[Change listing data]
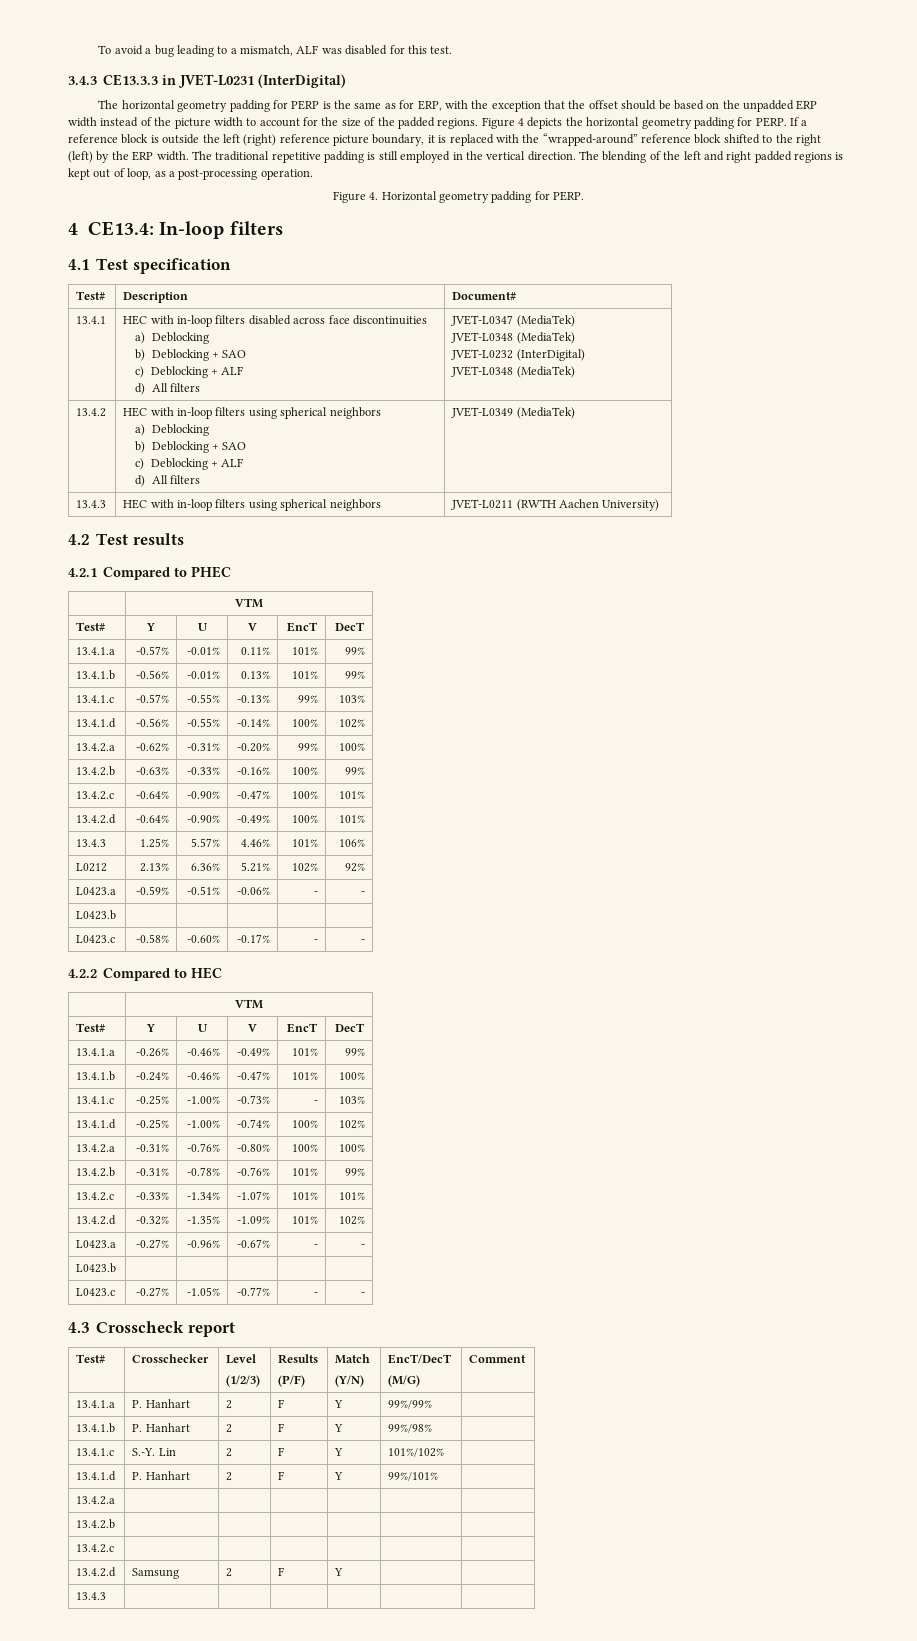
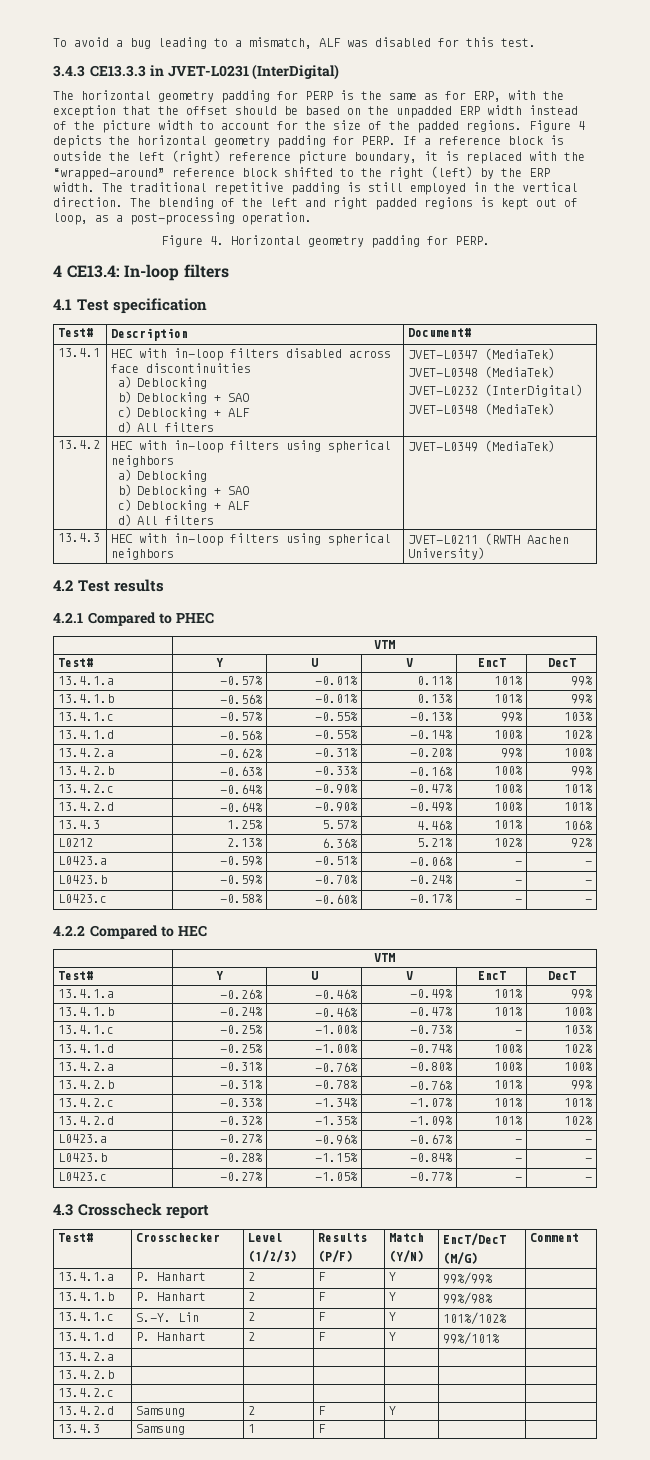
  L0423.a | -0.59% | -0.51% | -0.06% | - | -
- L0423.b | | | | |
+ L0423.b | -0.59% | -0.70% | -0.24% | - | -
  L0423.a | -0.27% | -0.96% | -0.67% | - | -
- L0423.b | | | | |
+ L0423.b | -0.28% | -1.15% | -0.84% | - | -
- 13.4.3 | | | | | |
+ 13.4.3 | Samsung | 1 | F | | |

==

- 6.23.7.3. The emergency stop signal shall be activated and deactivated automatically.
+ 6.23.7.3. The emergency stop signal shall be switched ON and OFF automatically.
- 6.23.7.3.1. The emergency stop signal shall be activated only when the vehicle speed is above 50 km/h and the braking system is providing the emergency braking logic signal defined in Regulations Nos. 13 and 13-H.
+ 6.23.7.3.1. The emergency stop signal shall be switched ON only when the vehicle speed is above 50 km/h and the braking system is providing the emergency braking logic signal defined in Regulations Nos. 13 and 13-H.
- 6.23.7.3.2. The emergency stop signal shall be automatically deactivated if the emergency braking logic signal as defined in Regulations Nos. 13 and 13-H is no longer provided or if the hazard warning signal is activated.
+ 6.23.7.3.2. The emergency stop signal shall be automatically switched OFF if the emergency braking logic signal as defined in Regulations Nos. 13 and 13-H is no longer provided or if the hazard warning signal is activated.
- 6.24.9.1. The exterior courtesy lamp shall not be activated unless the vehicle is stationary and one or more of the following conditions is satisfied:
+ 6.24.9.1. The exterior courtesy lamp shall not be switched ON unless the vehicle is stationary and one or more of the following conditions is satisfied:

* * *

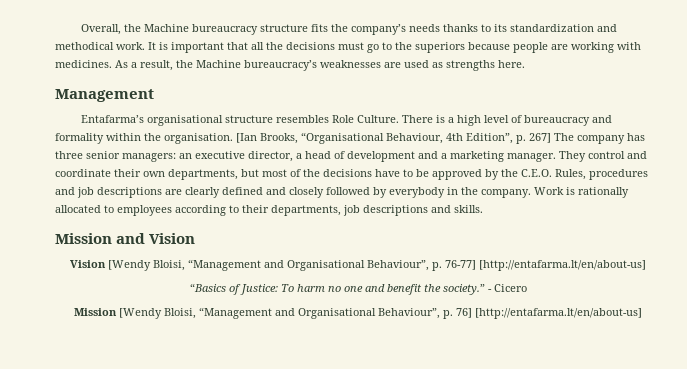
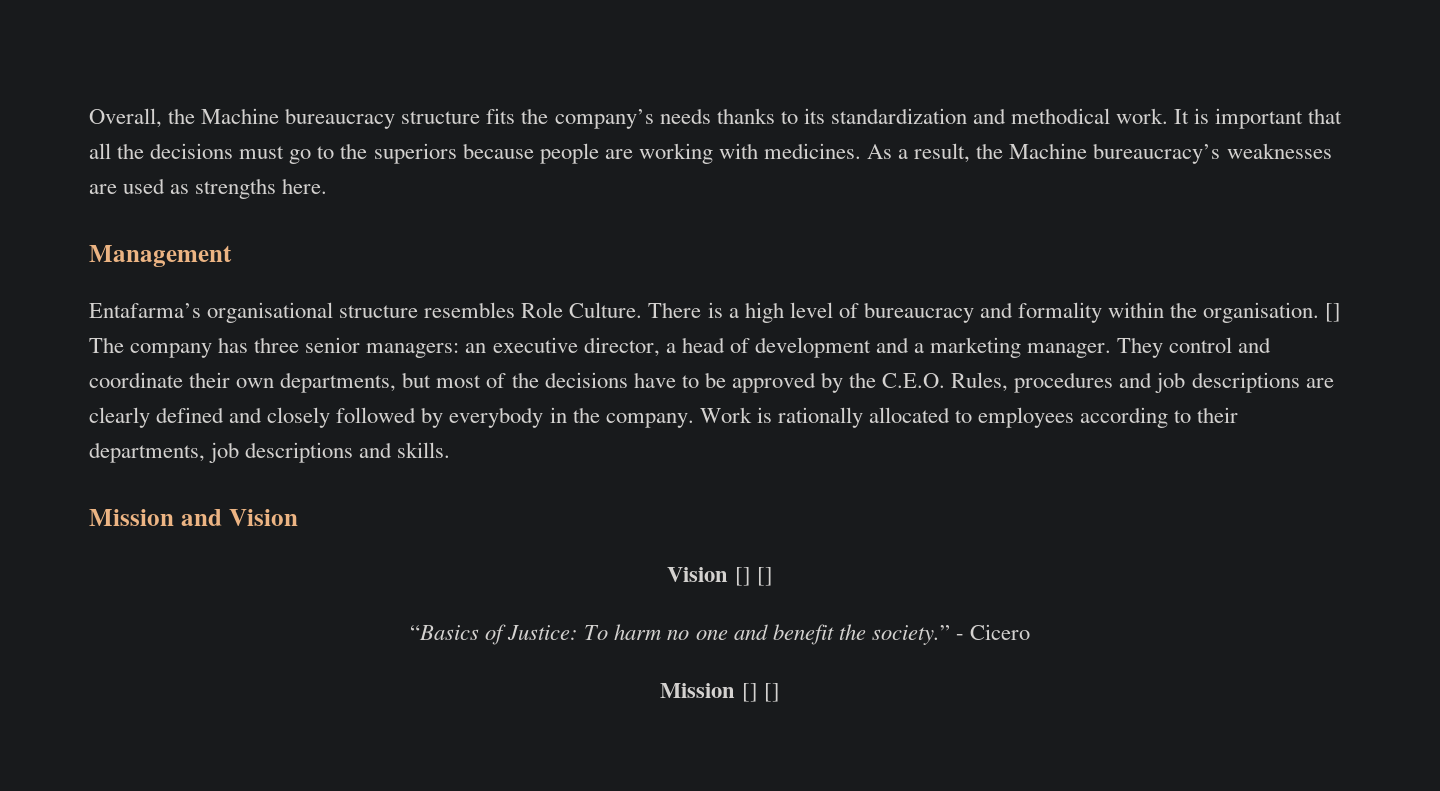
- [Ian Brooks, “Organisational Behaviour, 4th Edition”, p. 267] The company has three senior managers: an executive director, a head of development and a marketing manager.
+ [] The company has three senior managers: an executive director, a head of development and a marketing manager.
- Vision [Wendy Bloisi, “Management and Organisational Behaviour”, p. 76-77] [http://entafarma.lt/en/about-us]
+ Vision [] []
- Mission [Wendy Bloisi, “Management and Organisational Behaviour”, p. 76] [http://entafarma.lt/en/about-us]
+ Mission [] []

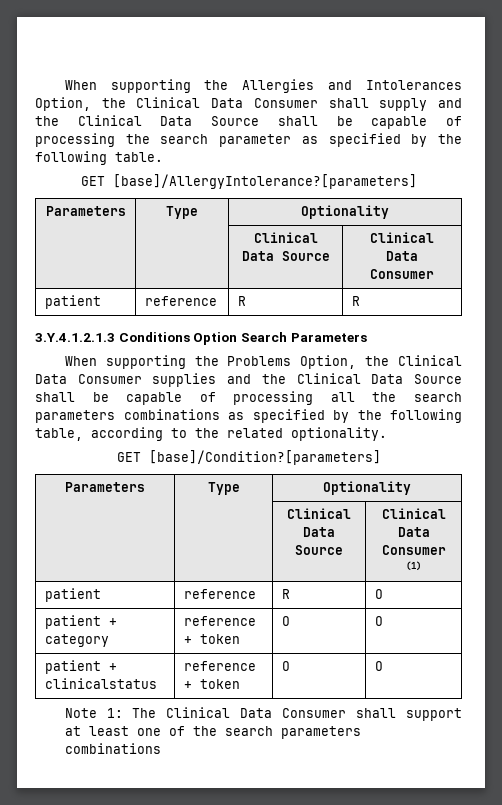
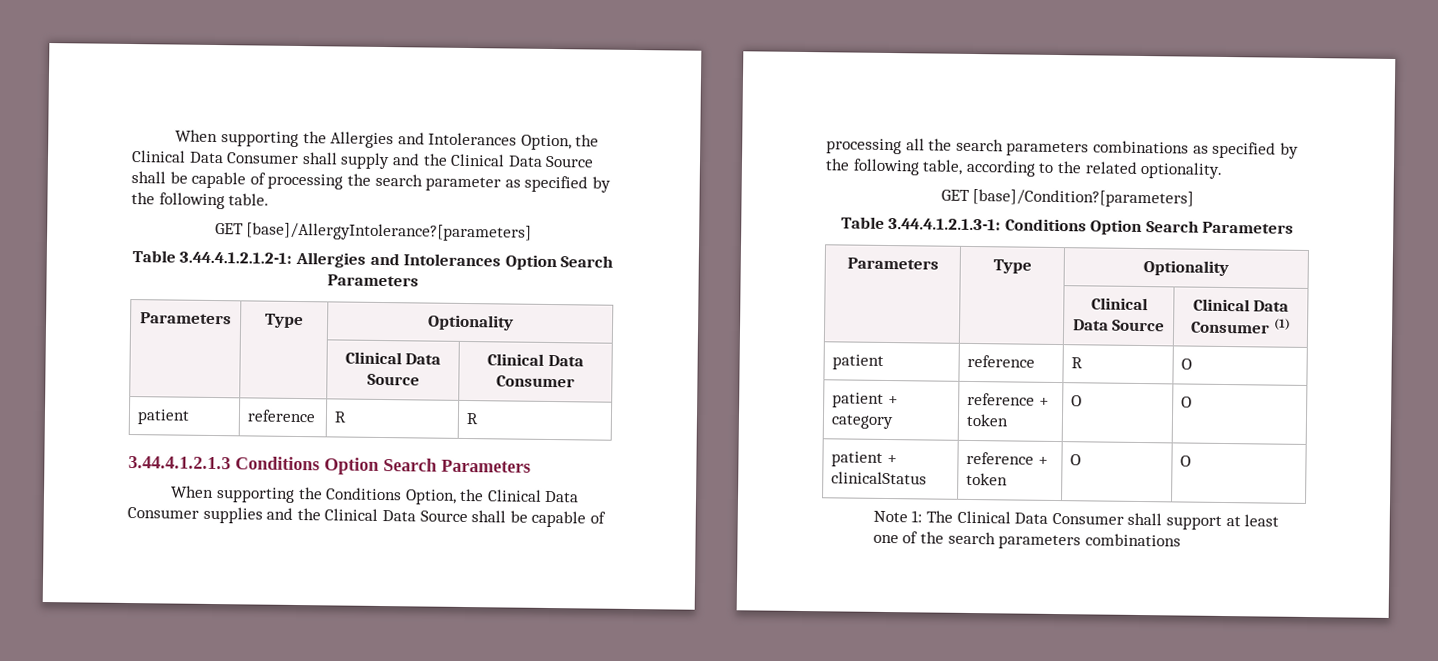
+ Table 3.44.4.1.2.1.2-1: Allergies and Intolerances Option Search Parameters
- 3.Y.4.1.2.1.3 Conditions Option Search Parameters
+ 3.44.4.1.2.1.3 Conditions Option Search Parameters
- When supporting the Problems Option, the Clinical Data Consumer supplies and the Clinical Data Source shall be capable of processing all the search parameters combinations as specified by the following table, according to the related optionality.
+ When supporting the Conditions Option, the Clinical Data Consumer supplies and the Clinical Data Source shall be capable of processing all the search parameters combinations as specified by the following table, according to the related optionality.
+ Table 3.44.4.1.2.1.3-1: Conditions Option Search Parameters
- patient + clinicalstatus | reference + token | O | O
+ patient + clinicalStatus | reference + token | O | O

● Directions: Each line above that contains the string "manager" counts once; give the number of such lines and nothing more.

● Result of this task: 2